By Yaffa Klugerman
October 30, 2009
Workers who escape massive layoffs often are forced to deal with complex emotions which can sometimes cause them to suffer even more than their unemployed colleagues.
Business Week reports that a book slated to be published next year, entitled "Turbulence: Boeing and the State of American Workers and Managers," examines the effects of tens of thousands of layoffs at the Boeing company from 1996 to 2006. The book concludes that those who kept their jobs ultimately fared worse than those who were forced to leave.
"How much better the laid-off were was stunning and shocking to us," said Sarah Moore, an industrial psychology professor at the University of Puget Sound in Takoma, Washington, who is one of the book's authors. "So much of the literature talks about how dreadful unemployment is."

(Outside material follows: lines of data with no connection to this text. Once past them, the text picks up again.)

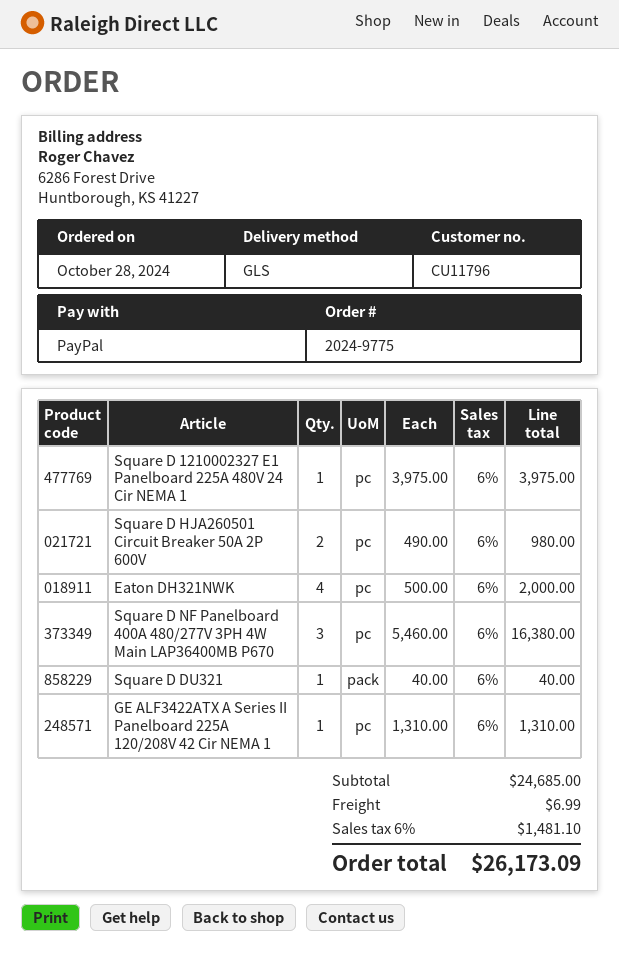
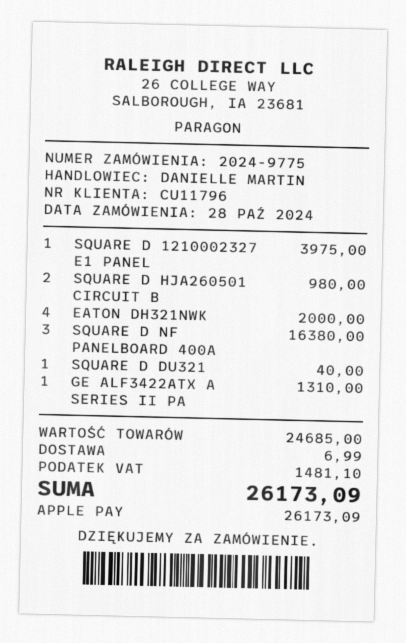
payment method: PayPal -> Apple Pay

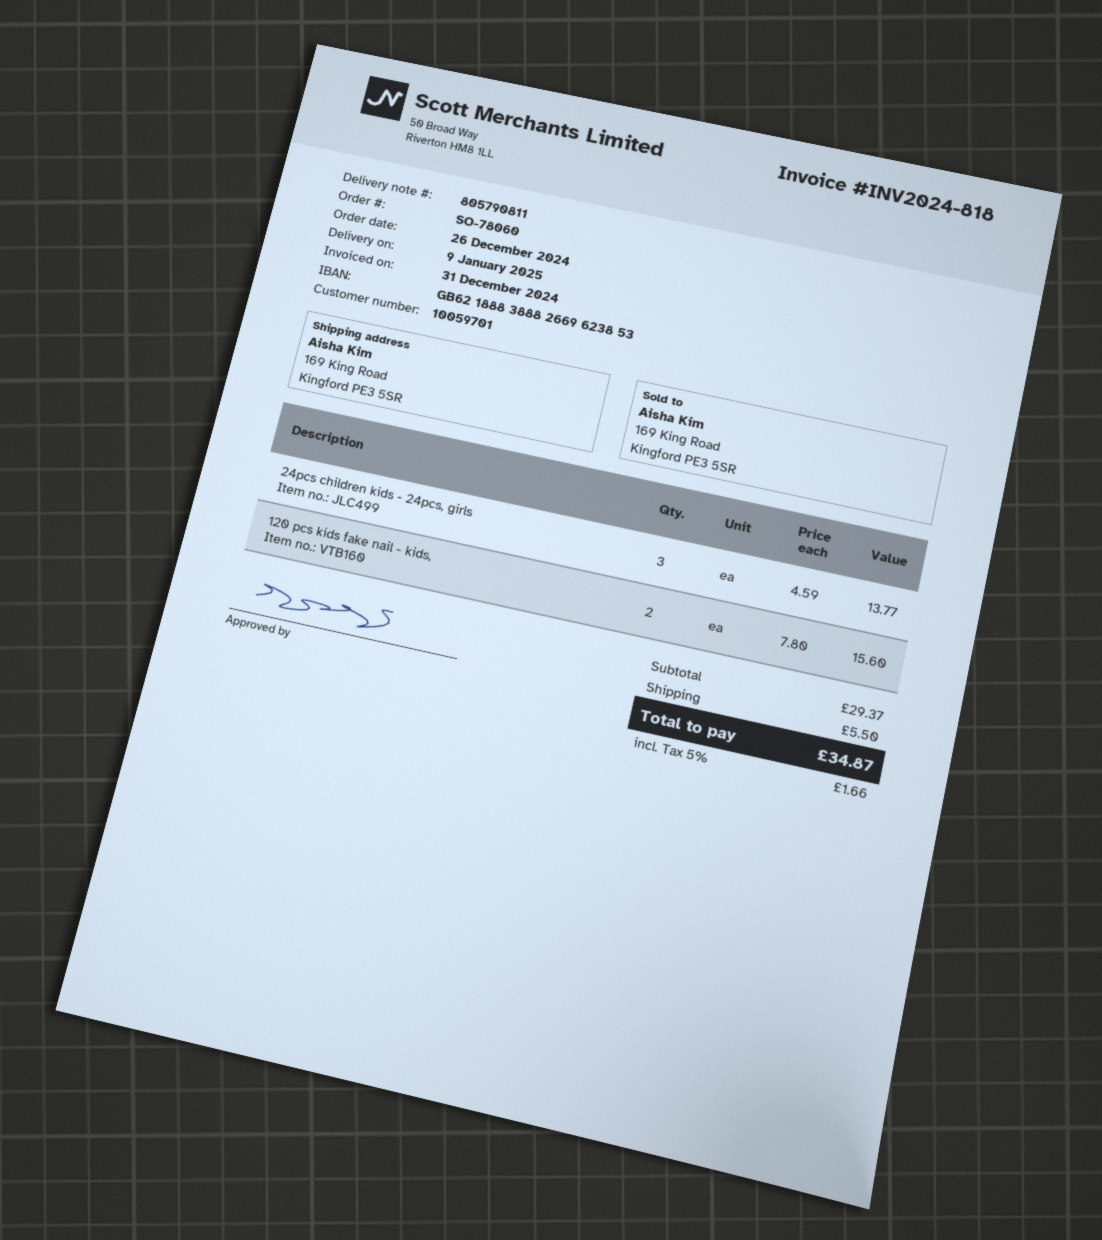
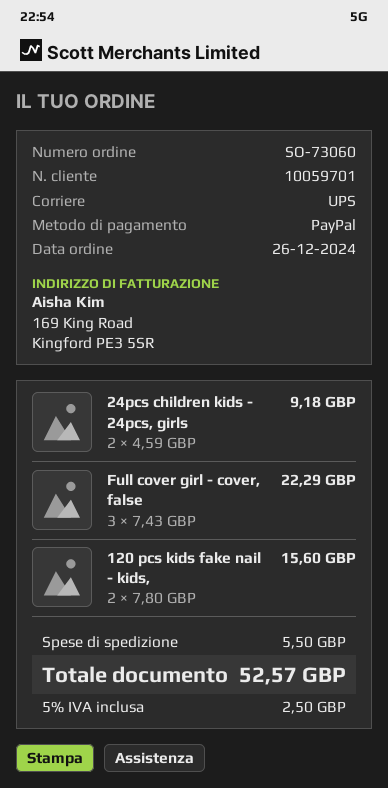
order number: SO-78060 -> SO-73060
24pcs children kids - 24pcs, girls: 3 x 4.59 = 13.77 -> 2 x 4.59 = 9.18
Full cover girl - cover, false: none -> 3 x 7.43 = 22.29
tax: 5% = 1.66 -> 5% = 2.50
total: 34.87 -> 52.57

The researchers interviewed human resources specialist Frank Zemek, who recalled the effects of having the company's workforce shrink 33 percent over a decade, from 234,850 employees to 157,441. He referred to "the survivor's guilt of the people who were left, who were waiting and not knowing if the hatchet was going to fall on them. They experienced the worst stress."
Surprisingly, the authors found that the average depression scores were about twice as great for employees who stayed at Boeing compared to those who left. Laid-off employees felt relief at being able to escape a situation that they likened to a bad marriage. They were less likely to binge drink, slept better and had fewer chronic health issues.
The Chicago Tribune reports that a recent book by David M. Noer entitled "Healing the Wounds: Overcoming the Trauma of Layoffs and Revitalizing Downsized Corporations" also explores the effects of layoffs on survivors. He notes that the emotions of layoff survivors are similar to the five stages of grief felt by survivors after a death: denial, anger, negotiation, depression, and acceptance. He also compares it to the emotions felt by survivors of disasters.
"Layoff survivors carry heavy emotional baggage," he writes, "and unless they are given the opportunity to drop it, they are unable to progress beyond their debilitating funk."
Kiplinger's Personal Finance magazine notes that according to organizational psychologists, layoff survivors can feel grief, guilt, disillusionment and fear along with relief about being spared the ax. What's more, stress levels also tend to rise after layoffs, because workloads increase, budgets shrink, and layoff survivors become fearful that they will be the next to be downsized.
"It's similar to when someone dies," explained Pat Bredenberg, a software engineer in Denver who witnessed job cuts at Sun Microsystems. "Close friends and teammates were let go, and once my manager was laid off. Looking at empty desks is hard."